■ What to work on ■
Below, locate the line that contains "For each reading". Repeat exactly from that line to the line that contains "align-items: center ->", inclusive, leaving out the pictures.

■ Recorded data ■
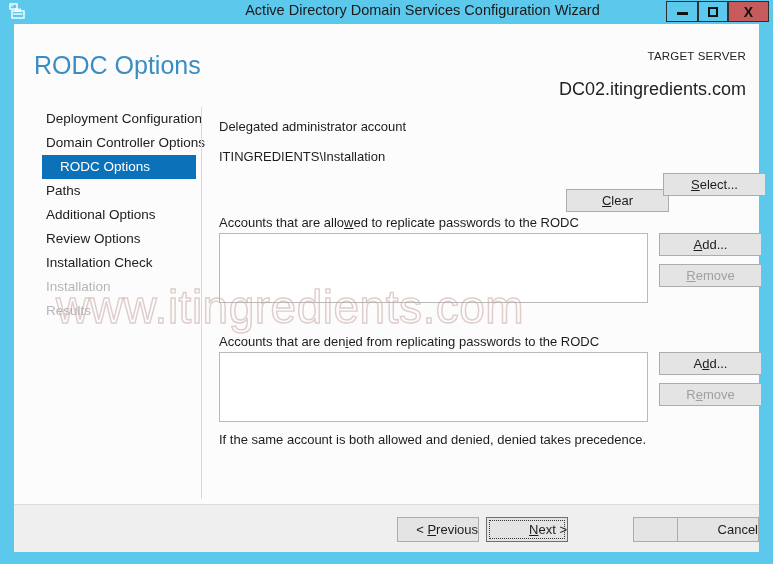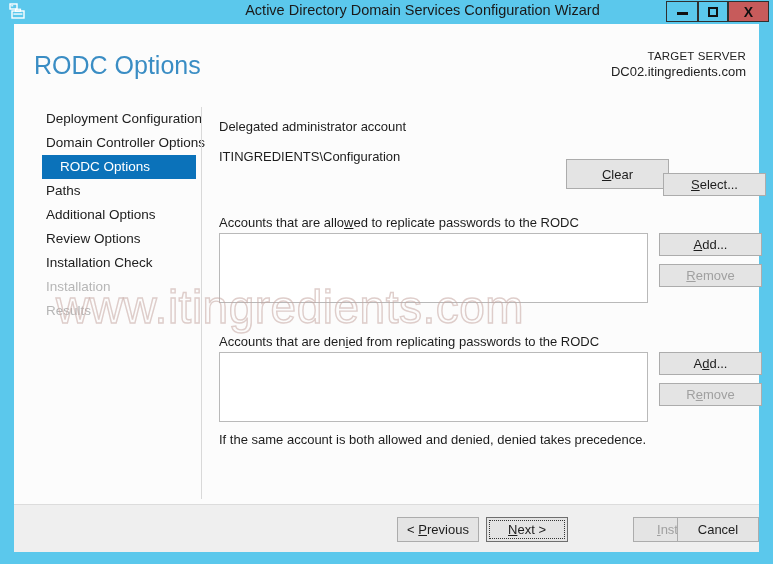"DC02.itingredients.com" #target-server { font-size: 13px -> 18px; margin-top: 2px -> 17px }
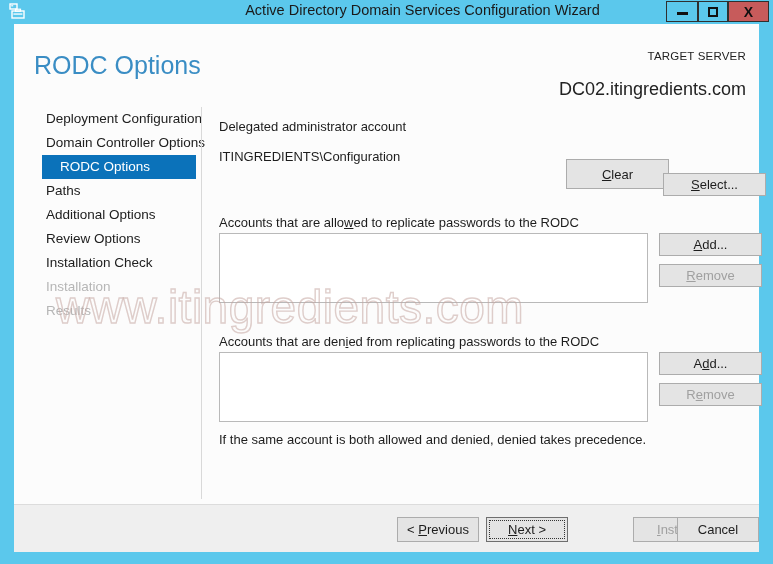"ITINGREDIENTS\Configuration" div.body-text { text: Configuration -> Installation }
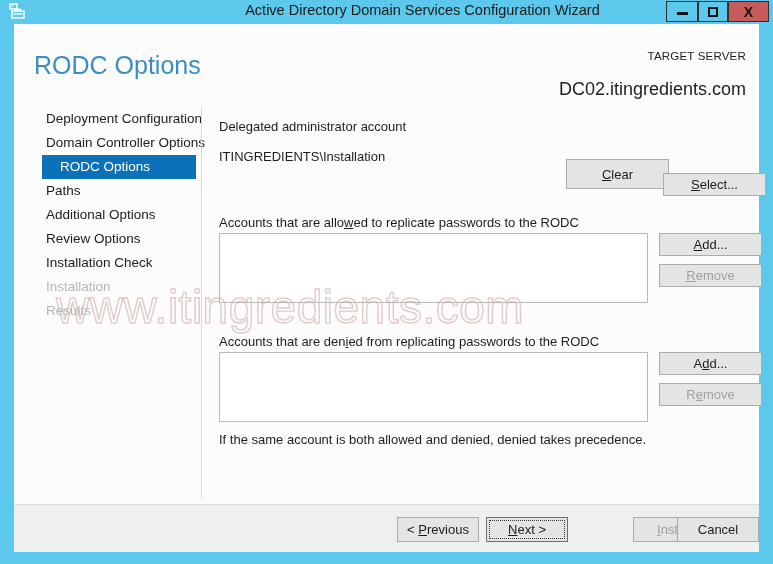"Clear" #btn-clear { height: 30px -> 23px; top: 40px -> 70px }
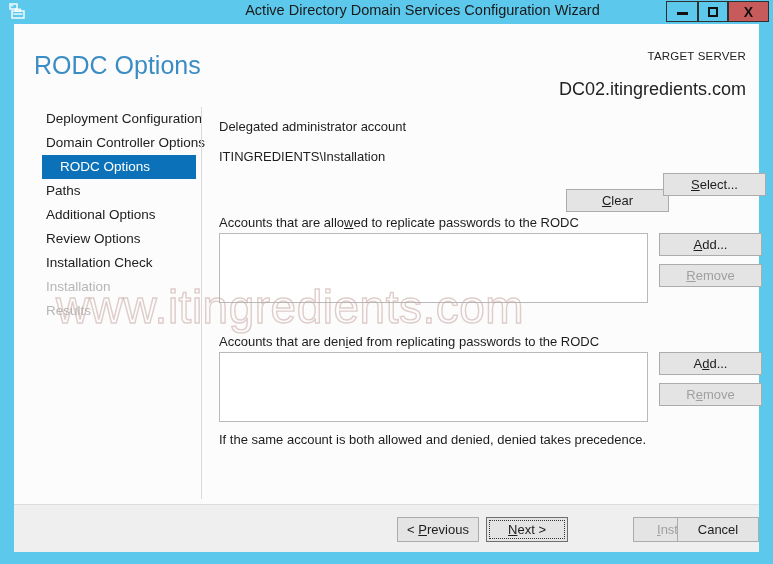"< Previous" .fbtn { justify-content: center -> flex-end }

--

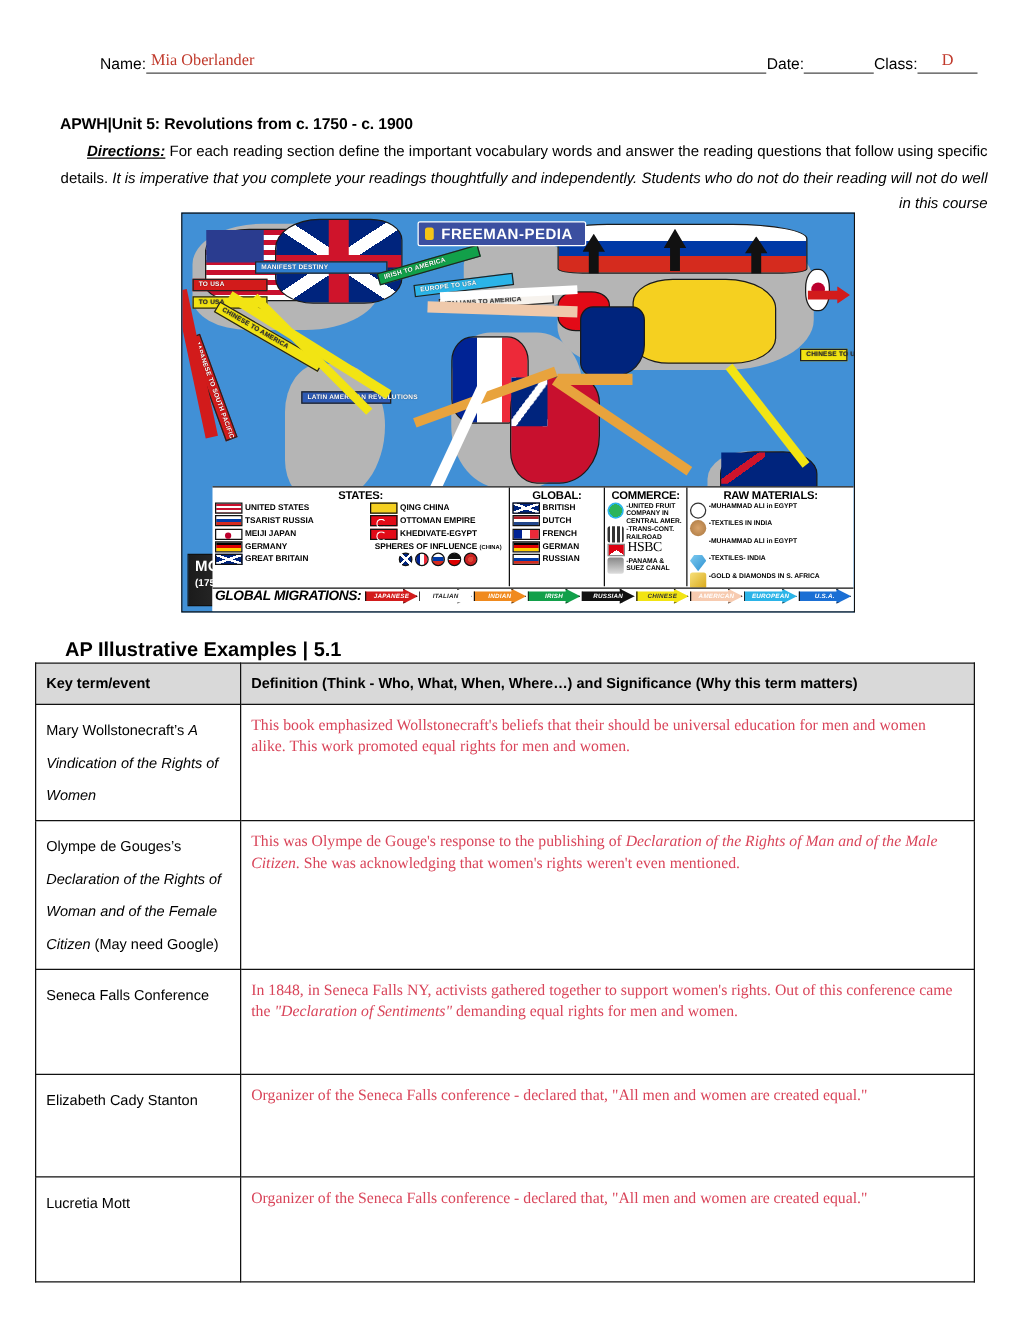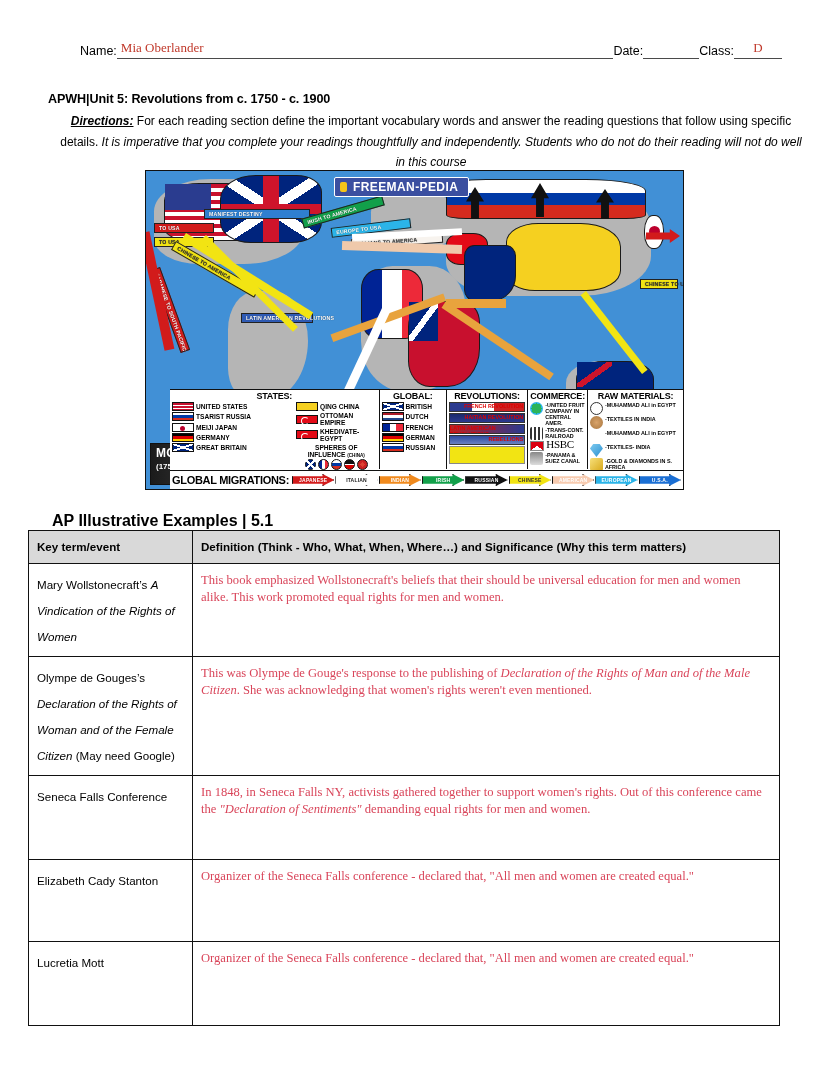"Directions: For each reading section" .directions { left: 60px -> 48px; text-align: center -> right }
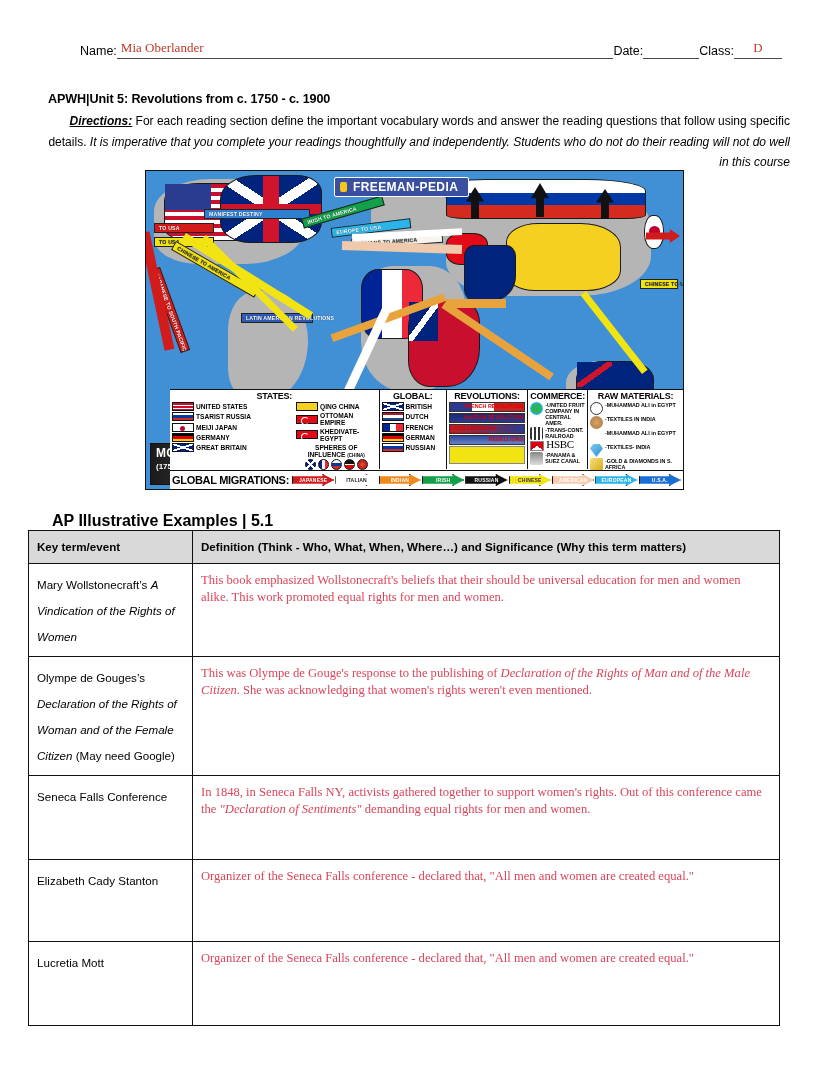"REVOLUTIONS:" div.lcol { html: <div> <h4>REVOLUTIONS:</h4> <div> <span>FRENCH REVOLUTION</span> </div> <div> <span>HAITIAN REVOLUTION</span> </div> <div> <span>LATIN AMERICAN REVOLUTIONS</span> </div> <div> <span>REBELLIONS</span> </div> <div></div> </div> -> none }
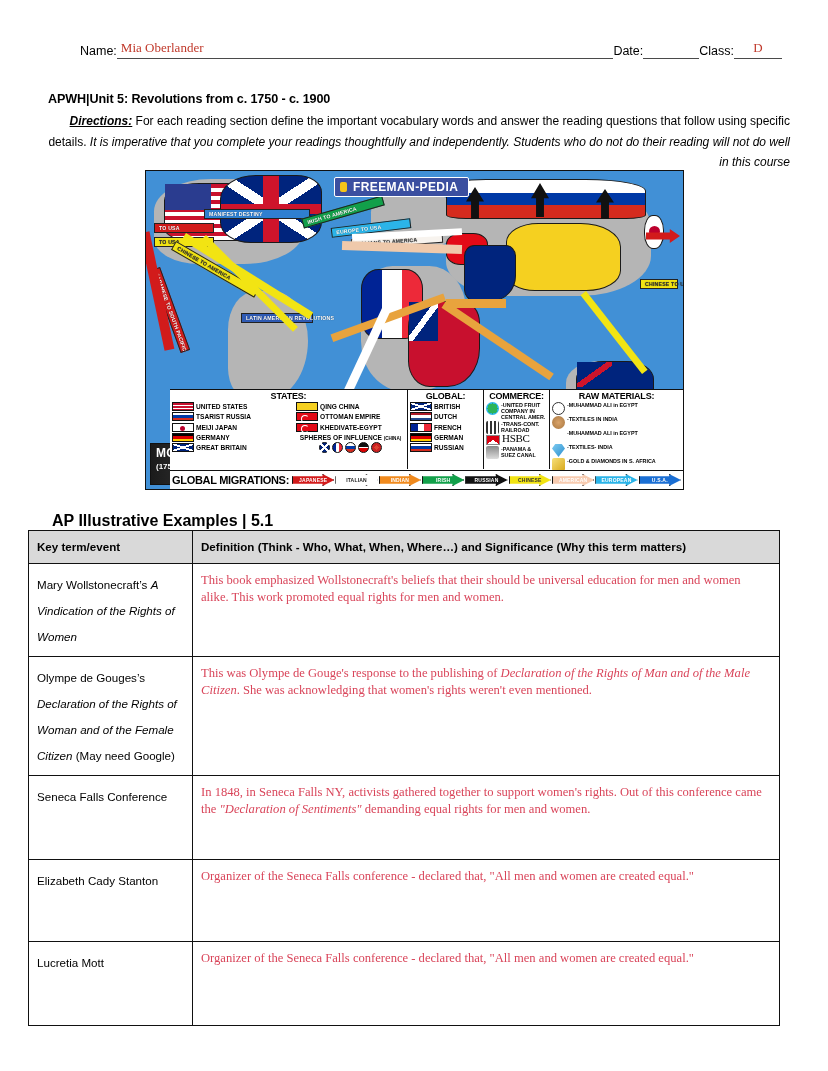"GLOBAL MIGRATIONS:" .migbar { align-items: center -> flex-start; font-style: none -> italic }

■ Response box ■
"Directions: For each reading section" .directions { left: 60px -> 48px; text-align: center -> right }
"REVOLUTIONS:" div.lcol { html: <div> <h4>REVOLUTIONS:</h4> <div> <span>FRENCH REVOLUTION</span> </div> <div> <span>HAITIAN REVOLUTION</span> </div> <div> <span>LATIN AMERICAN REVOLUTIONS</span> </div> <div> <span>REBELLIONS</span> </div> <div></div> </div> -> none }
"GLOBAL MIGRATIONS:" .migbar { align-items: center -> flex-start; font-style: none -> italic }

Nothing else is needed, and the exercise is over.